Saved data entries:
----------

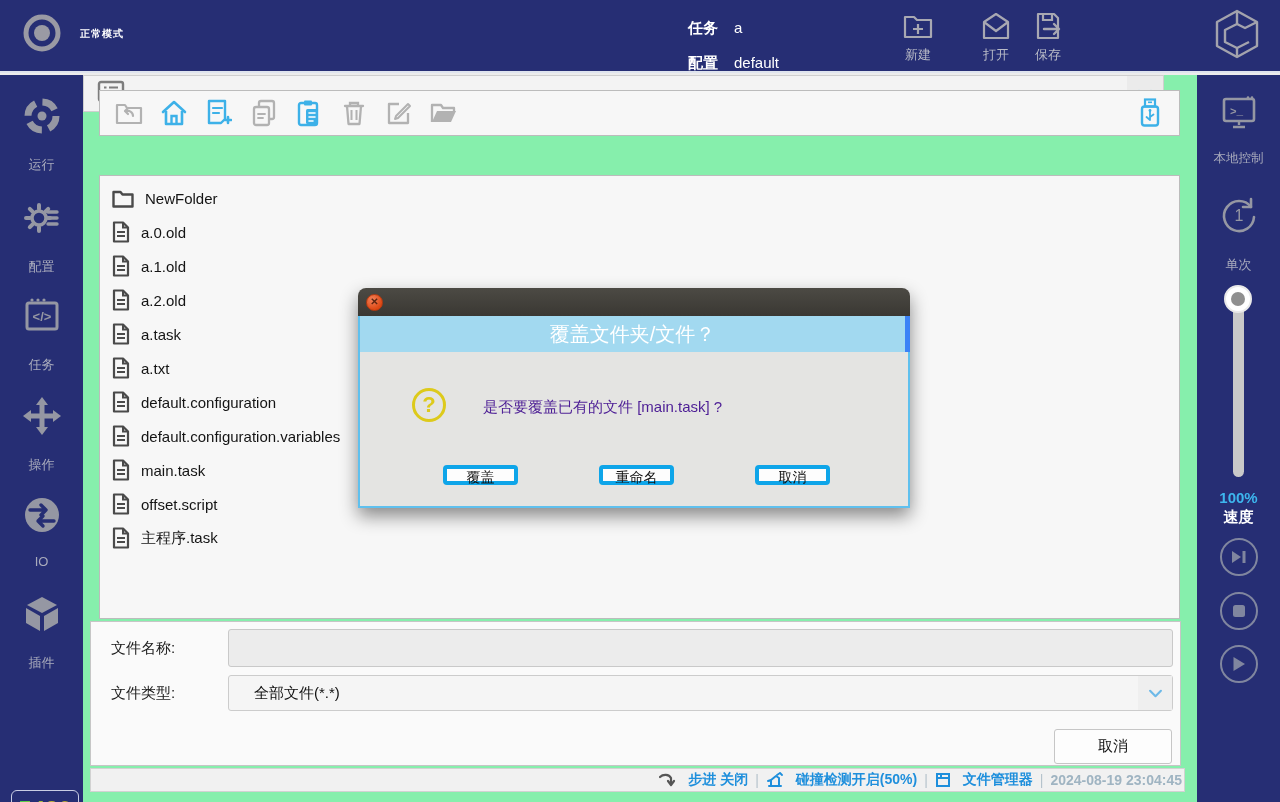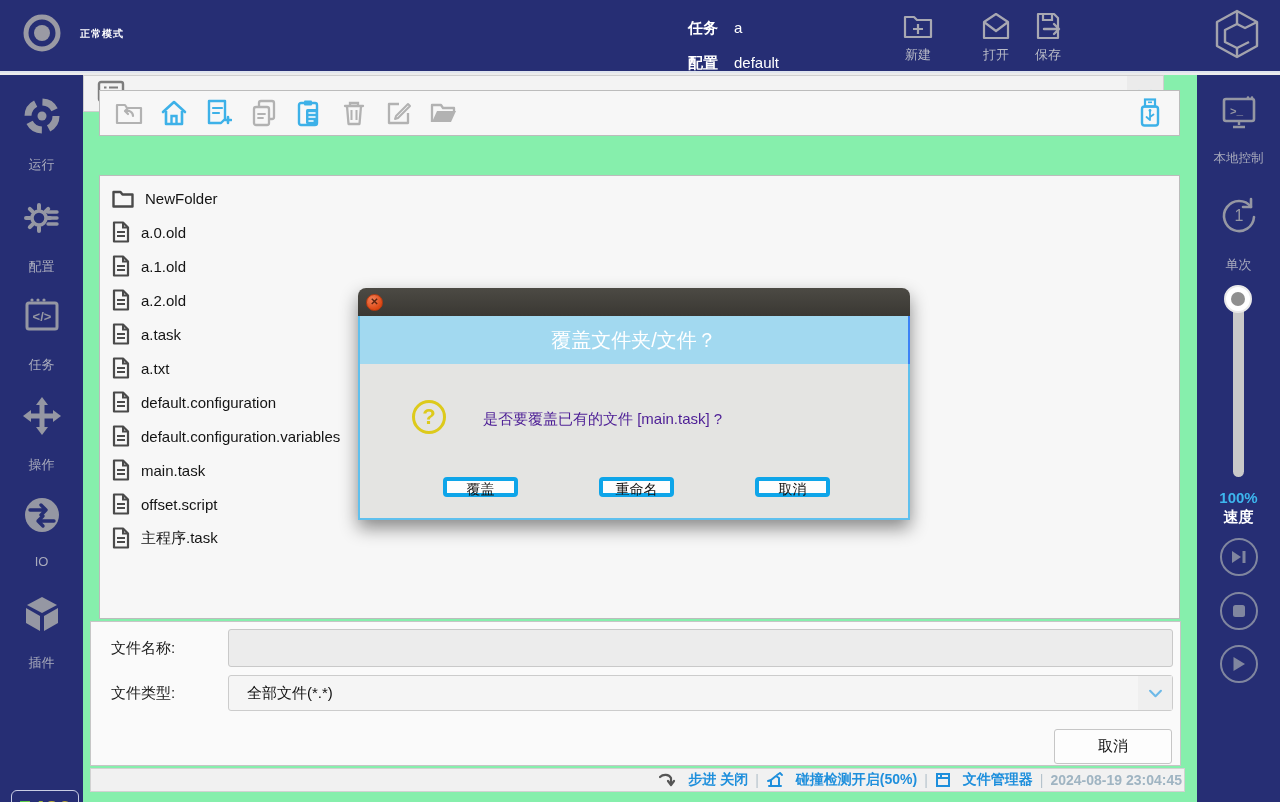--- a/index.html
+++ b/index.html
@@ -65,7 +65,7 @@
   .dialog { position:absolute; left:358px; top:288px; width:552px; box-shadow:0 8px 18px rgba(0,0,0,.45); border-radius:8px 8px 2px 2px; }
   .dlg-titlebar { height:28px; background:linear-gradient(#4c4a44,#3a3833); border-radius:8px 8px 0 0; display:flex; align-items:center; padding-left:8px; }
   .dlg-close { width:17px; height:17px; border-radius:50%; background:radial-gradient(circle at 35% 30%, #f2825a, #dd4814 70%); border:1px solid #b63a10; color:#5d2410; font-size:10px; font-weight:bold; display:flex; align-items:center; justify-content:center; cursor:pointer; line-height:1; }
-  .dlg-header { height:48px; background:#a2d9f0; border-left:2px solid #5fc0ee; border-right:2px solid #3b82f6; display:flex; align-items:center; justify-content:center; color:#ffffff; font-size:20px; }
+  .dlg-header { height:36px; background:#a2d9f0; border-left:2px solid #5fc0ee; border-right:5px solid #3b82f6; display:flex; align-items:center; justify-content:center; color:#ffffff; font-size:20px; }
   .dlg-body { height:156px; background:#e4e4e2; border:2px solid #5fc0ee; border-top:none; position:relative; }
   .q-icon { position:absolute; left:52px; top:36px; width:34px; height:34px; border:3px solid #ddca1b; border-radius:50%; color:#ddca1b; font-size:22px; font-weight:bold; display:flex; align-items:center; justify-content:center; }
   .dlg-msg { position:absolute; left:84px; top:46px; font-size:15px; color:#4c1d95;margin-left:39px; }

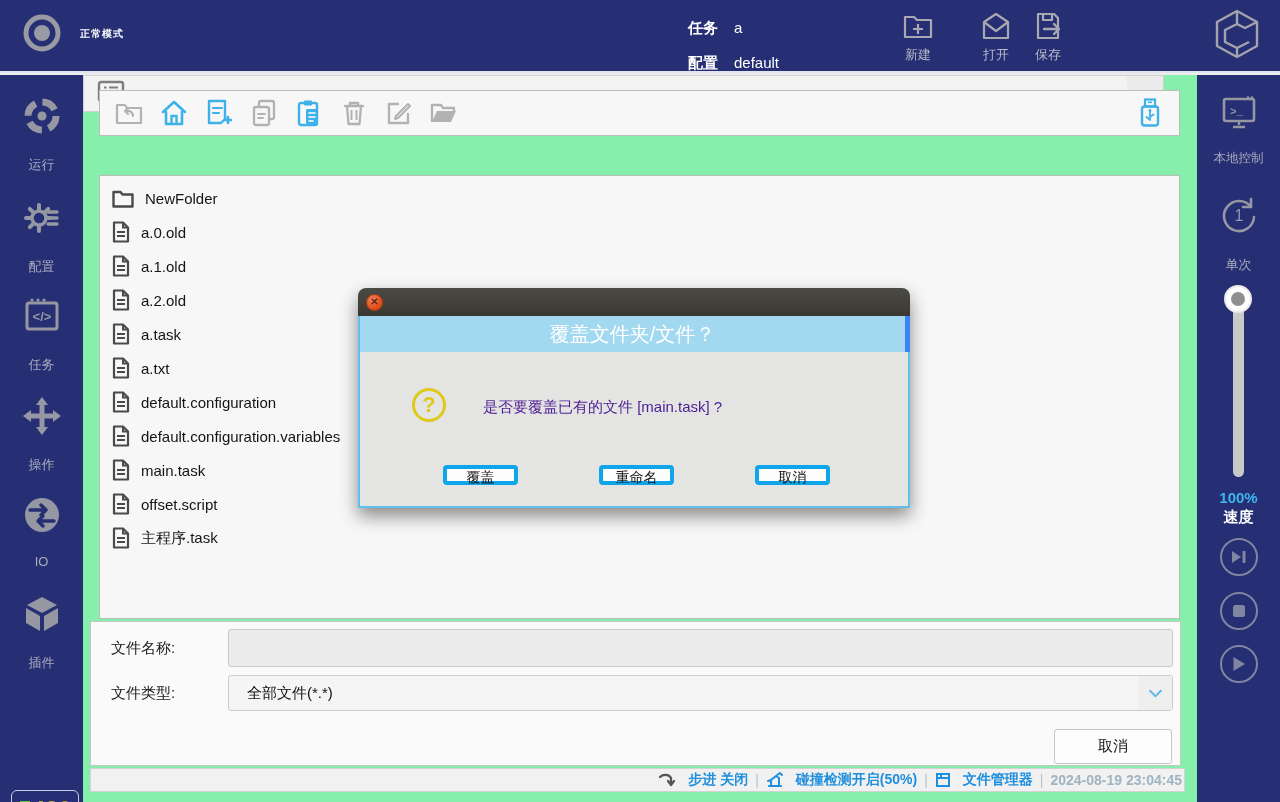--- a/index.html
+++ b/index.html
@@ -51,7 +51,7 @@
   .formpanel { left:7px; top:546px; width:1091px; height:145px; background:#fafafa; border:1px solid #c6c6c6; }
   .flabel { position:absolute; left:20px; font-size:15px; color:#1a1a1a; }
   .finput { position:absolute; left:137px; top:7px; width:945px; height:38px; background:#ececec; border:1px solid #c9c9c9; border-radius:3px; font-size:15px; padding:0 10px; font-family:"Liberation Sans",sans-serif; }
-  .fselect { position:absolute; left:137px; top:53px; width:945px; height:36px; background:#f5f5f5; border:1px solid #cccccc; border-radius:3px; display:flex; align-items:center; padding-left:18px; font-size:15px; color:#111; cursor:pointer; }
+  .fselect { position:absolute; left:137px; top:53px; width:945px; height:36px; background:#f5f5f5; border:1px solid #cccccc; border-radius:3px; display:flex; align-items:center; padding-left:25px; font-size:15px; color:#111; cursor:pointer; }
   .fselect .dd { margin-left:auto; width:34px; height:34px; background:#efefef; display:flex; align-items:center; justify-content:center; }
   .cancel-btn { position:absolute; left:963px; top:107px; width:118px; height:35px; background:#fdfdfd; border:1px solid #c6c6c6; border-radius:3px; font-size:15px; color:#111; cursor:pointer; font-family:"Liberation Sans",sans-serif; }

----------

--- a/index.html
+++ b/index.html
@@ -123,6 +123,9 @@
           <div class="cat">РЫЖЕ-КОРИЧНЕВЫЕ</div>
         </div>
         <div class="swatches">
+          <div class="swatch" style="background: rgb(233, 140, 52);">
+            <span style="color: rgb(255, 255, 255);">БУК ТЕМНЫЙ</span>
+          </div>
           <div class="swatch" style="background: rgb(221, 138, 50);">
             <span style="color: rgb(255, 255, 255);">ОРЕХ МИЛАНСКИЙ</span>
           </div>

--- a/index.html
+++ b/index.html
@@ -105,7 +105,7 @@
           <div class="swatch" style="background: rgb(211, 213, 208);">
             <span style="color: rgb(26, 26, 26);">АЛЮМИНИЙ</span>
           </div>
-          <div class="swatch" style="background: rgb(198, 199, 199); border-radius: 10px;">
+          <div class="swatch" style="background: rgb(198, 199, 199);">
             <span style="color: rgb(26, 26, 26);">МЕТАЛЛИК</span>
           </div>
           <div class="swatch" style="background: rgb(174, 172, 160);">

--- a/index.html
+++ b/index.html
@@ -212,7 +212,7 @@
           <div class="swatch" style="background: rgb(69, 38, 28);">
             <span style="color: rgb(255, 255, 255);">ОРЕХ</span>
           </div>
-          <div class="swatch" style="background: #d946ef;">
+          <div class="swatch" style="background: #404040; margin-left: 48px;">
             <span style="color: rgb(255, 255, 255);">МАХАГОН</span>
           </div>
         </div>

----------

§ **Task statement**
The answer must be a single number: how many lines in the records above contain the word "ОРЕХ".

§ **Solution for this exercise**
2